Professores dão aula de bermuda no Pedro II devido o calor forte



     
O professor Eduardo Vicente em sua primeira aula usando bermuda no Pedro II
Foto: Arquivo Pessoal
Por causa do calor do verão carioca, colégio liberou uso da peça para alunos e docentes pela primeira vez em 176 anos de história

                  Por: Eduardo Vanini
A primeira vez a gente nunca esquece. Esta foi a sensação do professor de Matemática Eduardo Vicente ao lecionar sua primeira aula usando bermuda no Colégio Pedro II, na última semana. O episódio teve direito a foto postada no Facebook e uma enxurrada de comentários positivos. A escola federal liberou temporariamente o uso da peça durante este verão, em função das altas temperaturas. Até então, isso era impensável na tradicional instituição de 176 anos.


- Estamos nesta luta há muito tempo. Pior que a dominação econômica, é a cultural. Vivemos num país tropical, mas ainda usamos roupas do colonizador europeu - observa o professor, que atua no Campus São Cristóvão III.

Eduardo deseja agora que a medida passe a valer para o ano inteiro e até mesmo um uniforme alternativo seja criado para os alunos. Para ele, a ideia da bermuda precisa ser encarada como uma questão de saúde.


- Temos estudantes de todas as partes da cidade.
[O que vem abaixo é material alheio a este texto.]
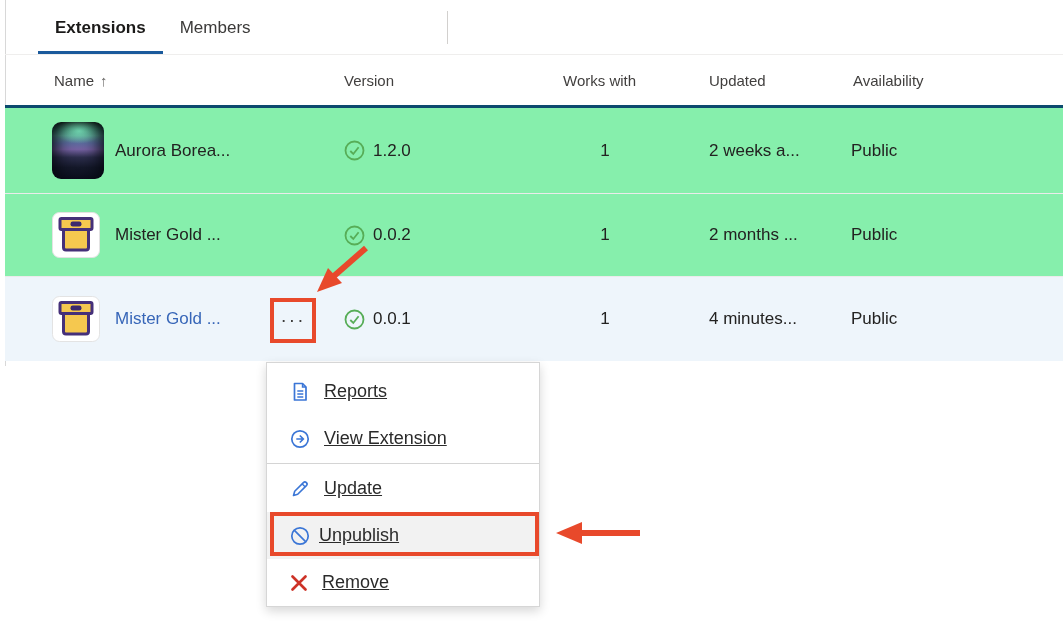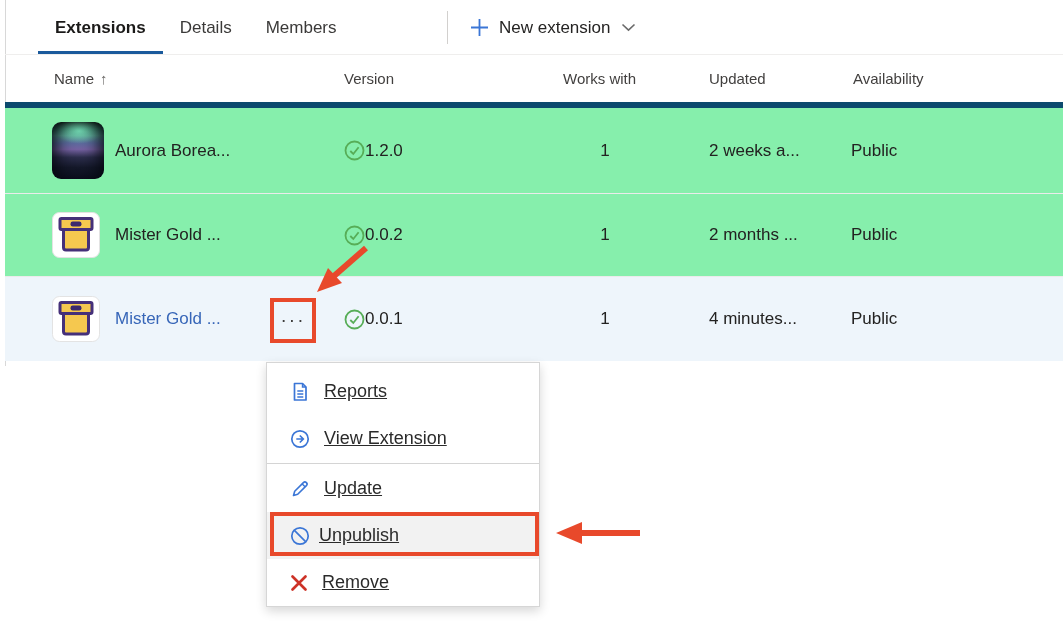"Details" div.tab { html: <div>Details</div> -> none }
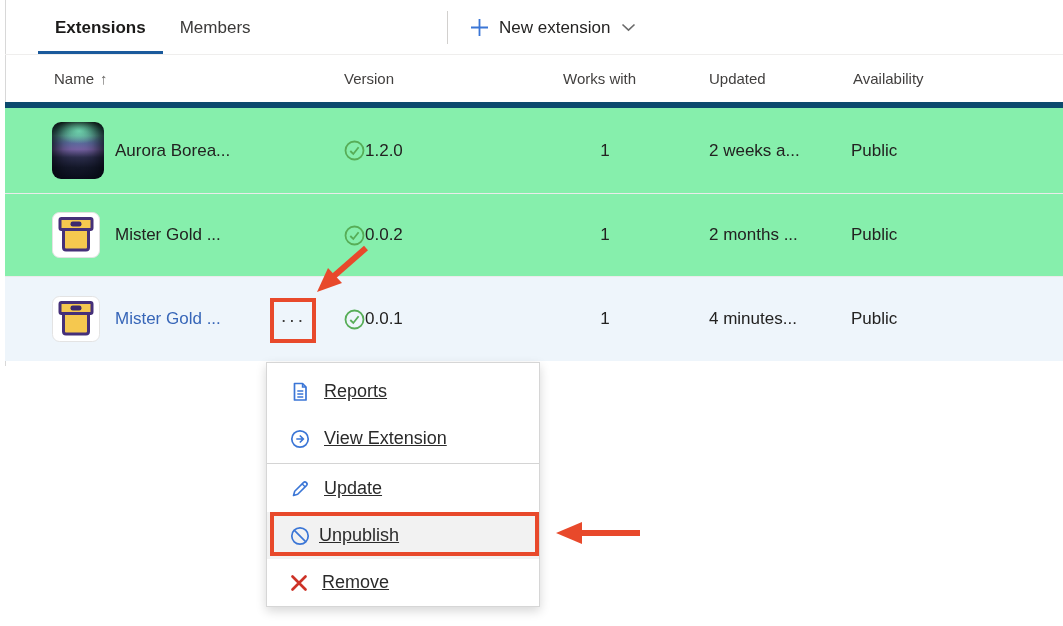"New extension" div.new-ext { html: <div> <span> <svg> <path></path> </svg> </span> <span>New extension</span> <span> <svg> <path></path> </svg> </span> </div> -> none }
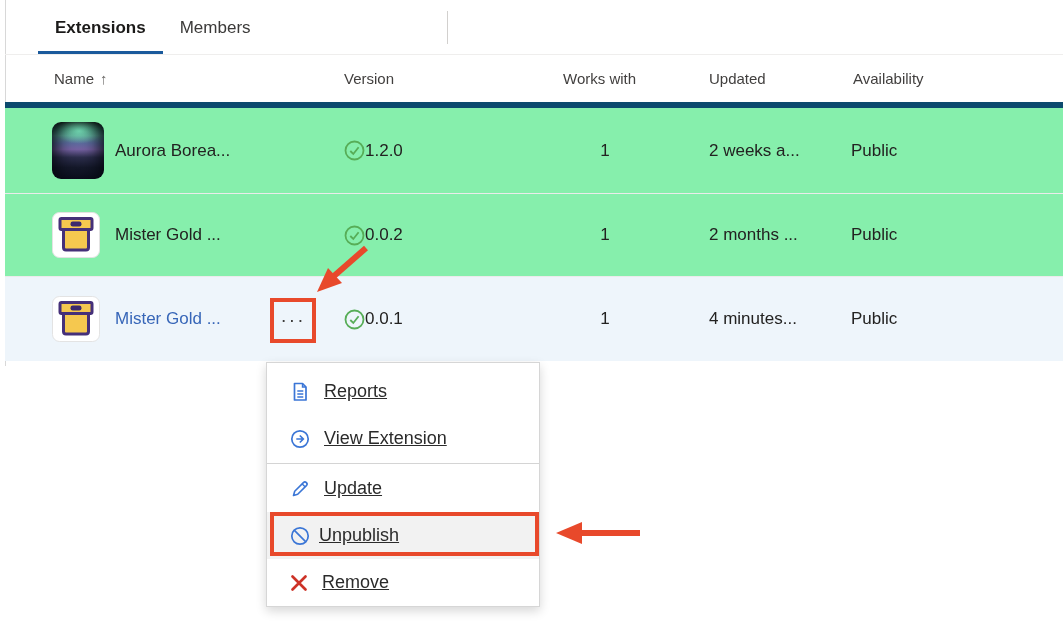"Name" .thead { border-bottom: 6px solid #0c4a6e -> 3px solid #0c4a6e }
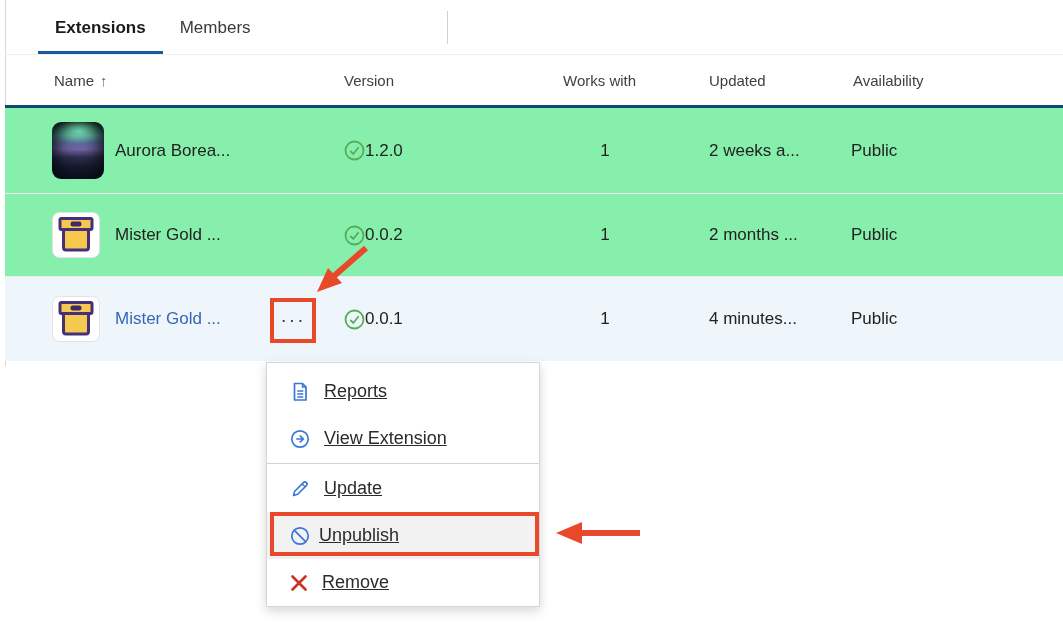"1.2.0" .cell.version-cell { gap: none -> 8px }
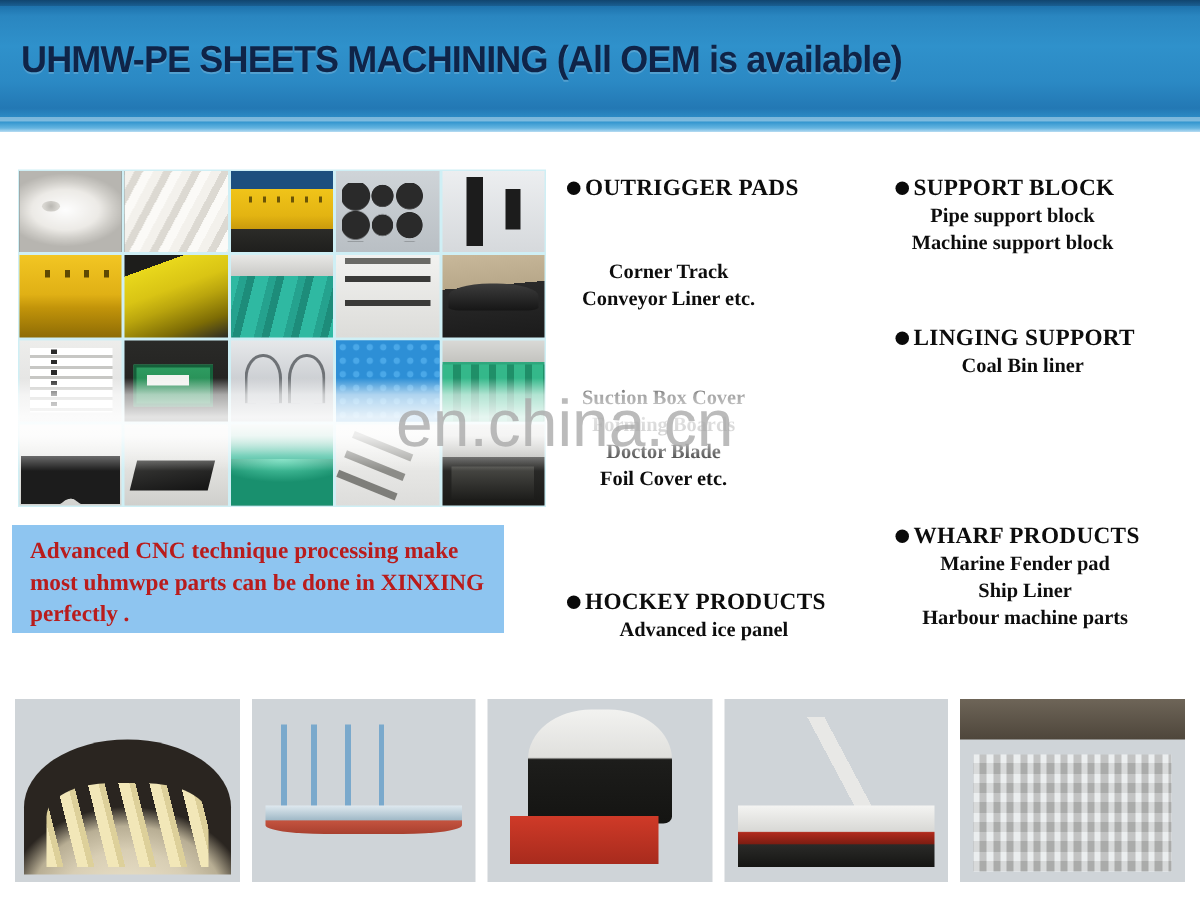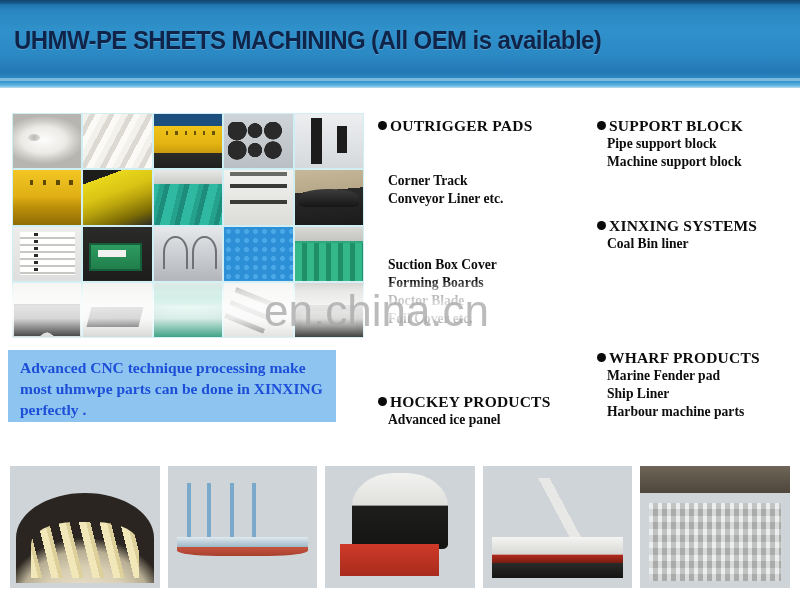"OUTRIGGER PADS" .grp { text-align: none -> center }
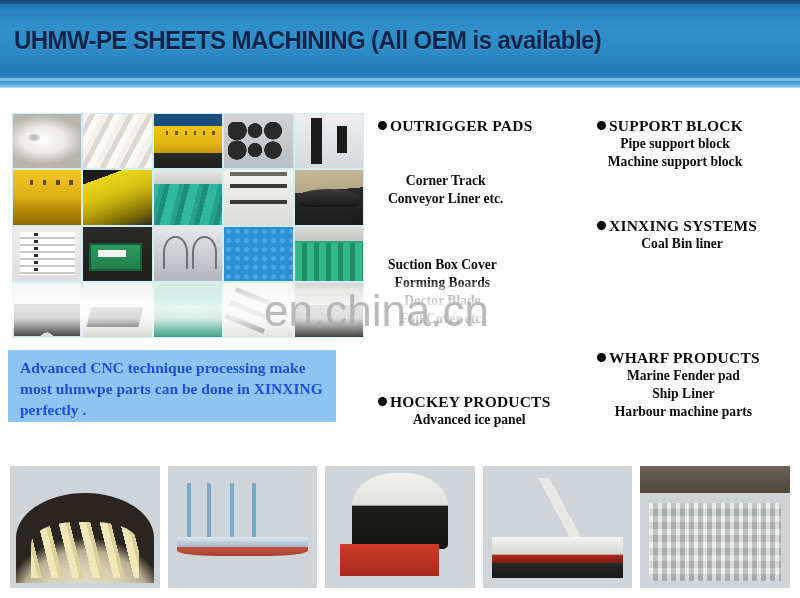"XINXING SYSTEMS" span { text: XINXING SYSTEMS -> LINGING SUPPORT }
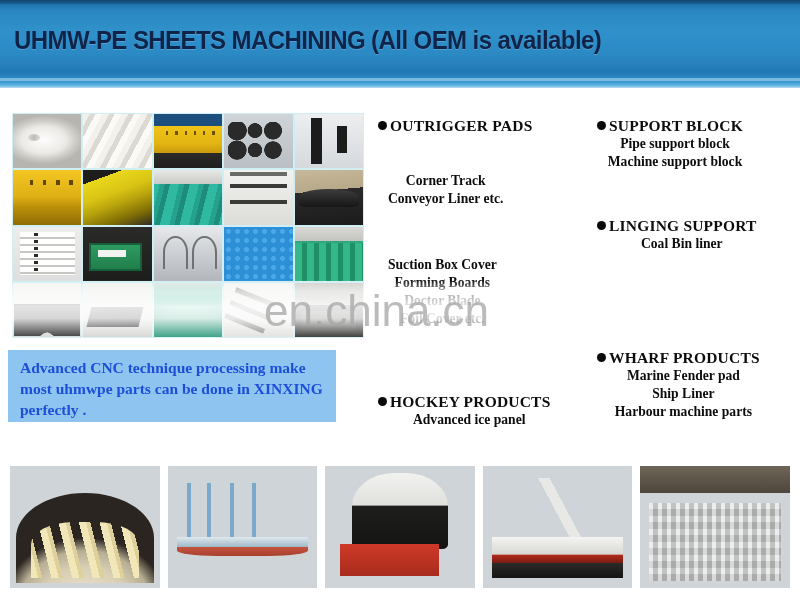"en.china.cn" .watermark { margin-top: 28px -> none }
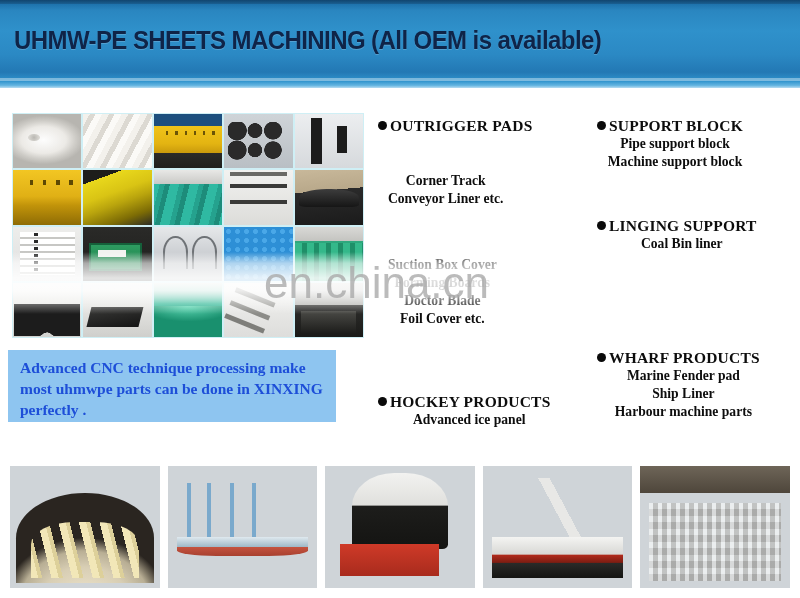"Advanced CNC technique processing make" .callout p { color: #1d4ed8 -> #b91c1c }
Imagina um aluno que vem de Bangu e precisa enfrentar transportes coletivos precários nesse calor? - questiona o professor, para quem o hábito deveria se espalhar pela cidade. - Obrigar um advogado a trabalhar de terno e gravata num calor de 40 graus é o mesmo que forçar alguém a ficar de sunga no inverno europeu.


A foto foi postada no primeiro dia de liberação das bermudas no colégio, 10 de fevereiro. Em menos de uma hora, a imagem já reunia 200 curtidas. Para o professor, se houve tamanha repercussão, é porque muita gente se identifica com a causa. Por isso, no próprio post, ele aproveitou para fazer um apelo aos seguidores: “Temos que lutar para que todos e todas usem roupas adequadas ao nosso clima.”


O uso de bermudas está permitido para alunos até 30 de março e para servidores até 31 do mesmo mês. As bermudas dos alunos deverão seguir o padrão do uniforme de educação física. O reitor do colégio, Oscar Halac, justifica a iniciativa:


- Adotei a medida por sensibilidade térmica mesmo, já que tínhamos uma temperatura sentida de até 50 graus na cidade. O que é tradicional no Pedro II é o trabalho do seu professor e do seu aluno. Não é a deliberação do uso de uma peça mais leve que vai ferir a qualidade desse trabalho. Não podemos mais imaginar que a indumentária caracteriza a seriedade de um indivíduo - diz.


A permissão do uso da peça em ambientes onde tradicionalmente não era liberada ganhou visibilidade ao longo dos últimos meses no Rio, quando os termômetros marcaram os 40 graus e uma longa estiagem ampliou o desconforto térmico. Além de colégios, órgãos públicos municipais e instituições como a Biblioteca Nacional aderiram ao uso das bermudas para funcionários. O próprio professor Eduardo Vicente mantém uma petição on-line “Bermudas já”, em que defende a expansão do uso da peça nas instituições públicas de ensino de todo o estado do Rio.